### Exercise objective
The answer must consist of the entries, copied exactly and in full.

(Beginning of Data extracts)

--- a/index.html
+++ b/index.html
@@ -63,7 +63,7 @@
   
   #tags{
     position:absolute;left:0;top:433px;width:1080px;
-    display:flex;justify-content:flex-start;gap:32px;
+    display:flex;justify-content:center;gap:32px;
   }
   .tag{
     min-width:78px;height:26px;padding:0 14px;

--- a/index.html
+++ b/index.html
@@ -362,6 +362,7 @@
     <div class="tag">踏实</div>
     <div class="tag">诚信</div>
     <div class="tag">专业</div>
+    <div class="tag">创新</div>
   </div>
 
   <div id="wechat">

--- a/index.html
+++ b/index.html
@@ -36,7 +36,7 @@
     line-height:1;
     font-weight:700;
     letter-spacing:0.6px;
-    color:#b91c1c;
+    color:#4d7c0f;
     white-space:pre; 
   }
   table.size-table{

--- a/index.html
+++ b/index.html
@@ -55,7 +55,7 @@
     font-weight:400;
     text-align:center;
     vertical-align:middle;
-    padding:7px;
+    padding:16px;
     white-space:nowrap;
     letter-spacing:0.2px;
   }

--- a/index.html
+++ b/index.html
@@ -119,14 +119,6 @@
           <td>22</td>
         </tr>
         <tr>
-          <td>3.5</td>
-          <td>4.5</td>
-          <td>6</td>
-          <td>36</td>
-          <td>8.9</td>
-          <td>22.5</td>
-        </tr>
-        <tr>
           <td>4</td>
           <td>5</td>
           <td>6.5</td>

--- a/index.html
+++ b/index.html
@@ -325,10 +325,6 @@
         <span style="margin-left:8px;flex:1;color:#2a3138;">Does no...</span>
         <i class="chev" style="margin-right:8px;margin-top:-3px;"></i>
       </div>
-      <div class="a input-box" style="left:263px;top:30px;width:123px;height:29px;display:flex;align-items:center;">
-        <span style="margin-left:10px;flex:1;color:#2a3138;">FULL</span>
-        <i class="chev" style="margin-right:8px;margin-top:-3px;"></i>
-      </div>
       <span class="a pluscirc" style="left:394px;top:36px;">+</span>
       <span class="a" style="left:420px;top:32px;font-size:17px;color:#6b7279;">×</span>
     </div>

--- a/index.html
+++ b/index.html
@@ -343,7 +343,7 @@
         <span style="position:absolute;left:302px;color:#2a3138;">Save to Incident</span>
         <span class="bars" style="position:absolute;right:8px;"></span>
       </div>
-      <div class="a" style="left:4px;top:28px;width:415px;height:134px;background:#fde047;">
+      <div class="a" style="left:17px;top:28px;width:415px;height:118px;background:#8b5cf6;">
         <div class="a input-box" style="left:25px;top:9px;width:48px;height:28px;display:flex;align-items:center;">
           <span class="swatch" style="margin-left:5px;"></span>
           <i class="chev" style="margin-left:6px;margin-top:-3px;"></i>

(End of Data extracts)

### Task response
--- a/index.html
+++ b/index.html
@@ -63,7 +63,7 @@
   
   #tags{
     position:absolute;left:0;top:433px;width:1080px;
-    display:flex;justify-content:flex-start;gap:32px;
+    display:flex;justify-content:center;gap:32px;
   }
   .tag{
     min-width:78px;height:26px;padding:0 14px;

--- a/index.html
+++ b/index.html
@@ -362,6 +362,7 @@
     <div class="tag">踏实</div>
     <div class="tag">诚信</div>
     <div class="tag">专业</div>
+    <div class="tag">创新</div>
   </div>
 
   <div id="wechat">

--- a/index.html
+++ b/index.html
@@ -36,7 +36,7 @@
     line-height:1;
     font-weight:700;
     letter-spacing:0.6px;
-    color:#b91c1c;
+    color:#4d7c0f;
     white-space:pre; 
   }
   table.size-table{

--- a/index.html
+++ b/index.html
@@ -55,7 +55,7 @@
     font-weight:400;
     text-align:center;
     vertical-align:middle;
-    padding:7px;
+    padding:16px;
     white-space:nowrap;
     letter-spacing:0.2px;
   }

--- a/index.html
+++ b/index.html
@@ -119,14 +119,6 @@
           <td>22</td>
         </tr>
         <tr>
-          <td>3.5</td>
-          <td>4.5</td>
-          <td>6</td>
-          <td>36</td>
-          <td>8.9</td>
-          <td>22.5</td>
-        </tr>
-        <tr>
           <td>4</td>
           <td>5</td>
           <td>6.5</td>

--- a/index.html
+++ b/index.html
@@ -325,10 +325,6 @@
         <span style="margin-left:8px;flex:1;color:#2a3138;">Does no...</span>
         <i class="chev" style="margin-right:8px;margin-top:-3px;"></i>
       </div>
-      <div class="a input-box" style="left:263px;top:30px;width:123px;height:29px;display:flex;align-items:center;">
-        <span style="margin-left:10px;flex:1;color:#2a3138;">FULL</span>
-        <i class="chev" style="margin-right:8px;margin-top:-3px;"></i>
-      </div>
       <span class="a pluscirc" style="left:394px;top:36px;">+</span>
       <span class="a" style="left:420px;top:32px;font-size:17px;color:#6b7279;">×</span>
     </div>

--- a/index.html
+++ b/index.html
@@ -343,7 +343,7 @@
         <span style="position:absolute;left:302px;color:#2a3138;">Save to Incident</span>
         <span class="bars" style="position:absolute;right:8px;"></span>
       </div>
-      <div class="a" style="left:4px;top:28px;width:415px;height:134px;background:#fde047;">
+      <div class="a" style="left:17px;top:28px;width:415px;height:118px;background:#8b5cf6;">
         <div class="a input-box" style="left:25px;top:9px;width:48px;height:28px;display:flex;align-items:center;">
           <span class="swatch" style="margin-left:5px;"></span>
           <i class="chev" style="margin-left:6px;margin-top:-3px;"></i>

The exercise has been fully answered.